Methods: Total, first author, and senior author PubMed publications in 2022 were recorded for 193 craniofacial attendings and fellows. Craniofacial surgeons were also surveyed regarding academic experience, leadership roles, and DEI perceptions.
Results: For analysis of the academic craniofacial cohort in 2022, women comprised 27% (n=53). Males led total publications (81% vs 19%, p<0.001), senior-author publications (84% vs 16%, p<0.001), average total publications (6.6 vs 4.0, p=0.043), and average senior-author publications (3.1 vs 1.5, p=0.02). Sub-analysis of craniofacial fellows showed a higher proportion of women (65%) with no statistical difference in total or average publication counts. Survey responses (n=26) included a perceived lack of female representation in academic and leadership roles. Barriers included inadequate support from current leadership, systemic issues, and biases. Recommendations for improvement included mentorship programs, targeted recruitment, and equitable conference speaker selection.

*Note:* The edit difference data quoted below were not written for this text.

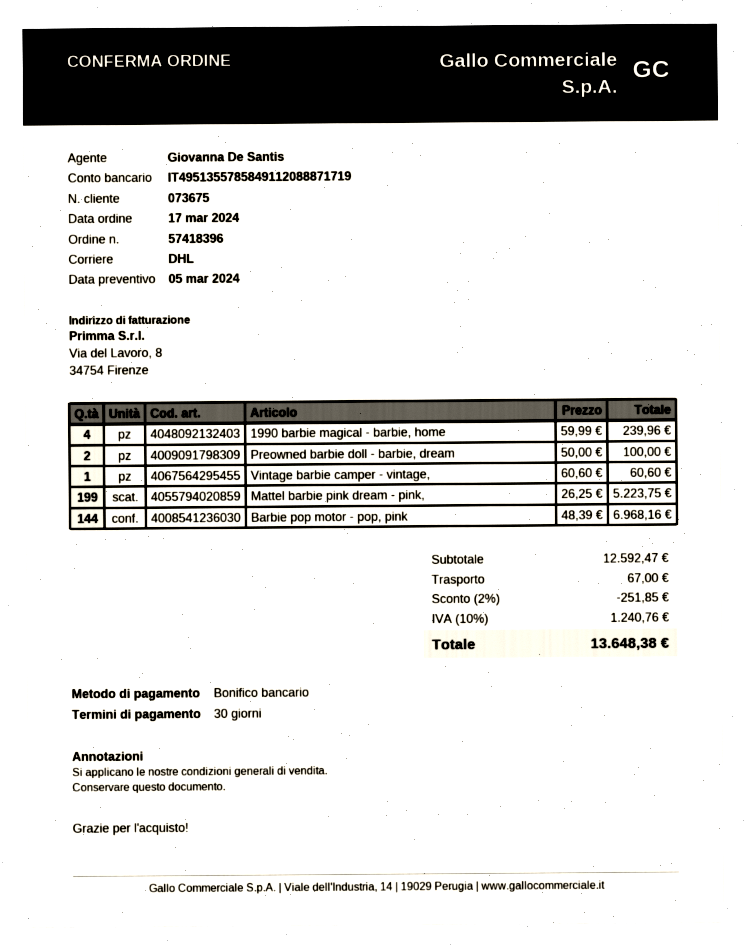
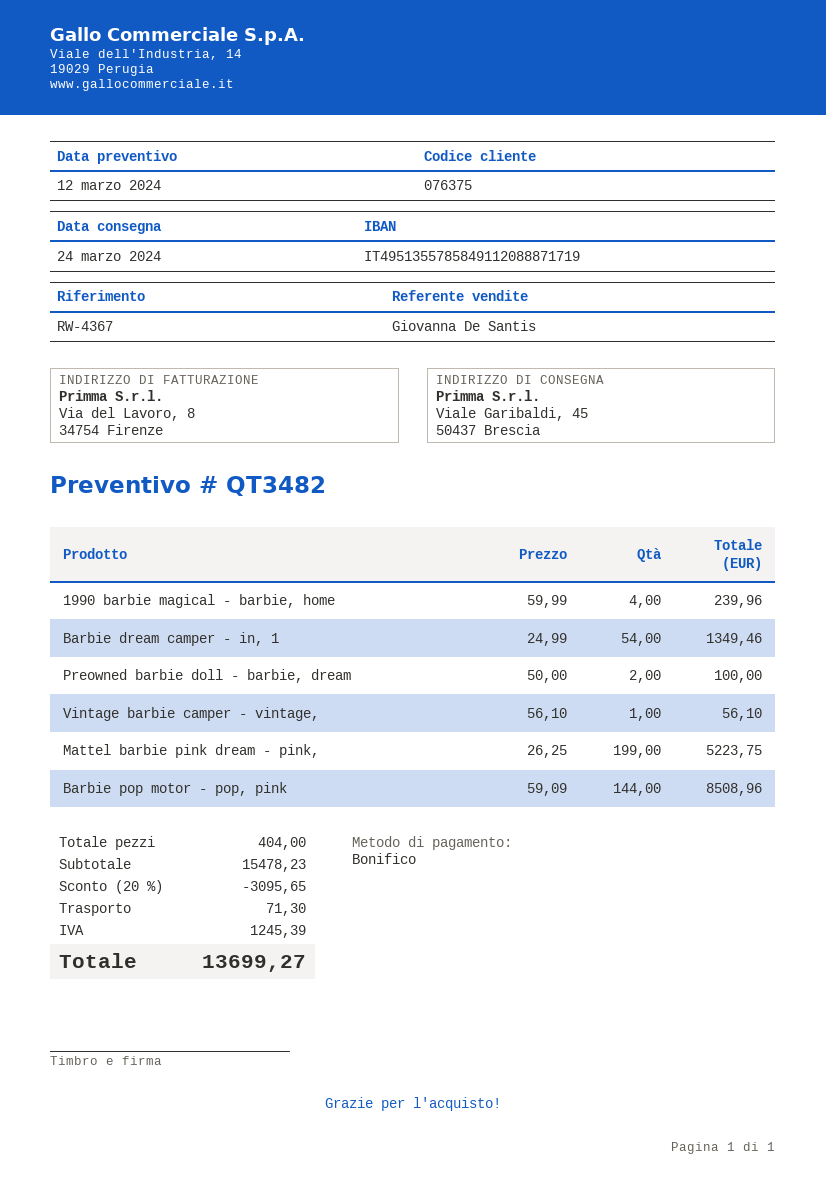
quote date: 2024-03-05 -> 2024-03-12
customer number: 073675 -> 076375
Vintage barbie camper - vintage,: 1 x 60.60 = 60.60 -> 1 x 56.10 = 56.10
Barbie pop motor - pop, pink: 144 x 48.39 = 6968.16 -> 144 x 59.09 = 8508.96
Barbie dream camper - in, 1: none -> 54 x 24.99 = 1349.46
subtotal: 12592.47 -> 15478.23
discount: 2% = 251.85 -> 20% = 3095.65
shipping: 67.00 -> 71.30
tax: 1240.76 -> 1245.39
total: 13648.38 -> 13699.27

Conclusion: The landscape of DEI within craniofacial surgery is characterized by multifaceted challenges and evolving dynamics. This study revealed that while gender disparities still exist, they are accompanied by signs of progress, with younger craniofacial surgeons exhibiting more balanced publication records and leadership positions. Further studies are needed to examine these cohorts more comprehensively and longitudinally. DEI remains an ongoing journey, and tangible steps that can be implemented include mentorship programs tailored to women and underrepresented minorities, increased recruitment efforts, enhanced DEI education, and equitable representation of women in conference speakers. This study highlights both challenges and promising developments, paving the way for a more inclusive craniofacial surgery community.
References:
1. Rivera JC, Haus SC, Juan HY, et al. Assessment of Sex Diversity Among Craniofacial Academic Faculty. The Journal of craniofacial surgery. 2023;34(1):202-205. doi:10.1097/SCS.0000000000009109
2. Blum JD, Cho DY, Villavisanis, DF, et al. Update: Diversity and Practice Patterns of International Craniomaxillofacial Surgeons. The Journal of craniofacial surgery. 2022;33(6):1659-1663. doi:10.1097/SCS.00000000000084866.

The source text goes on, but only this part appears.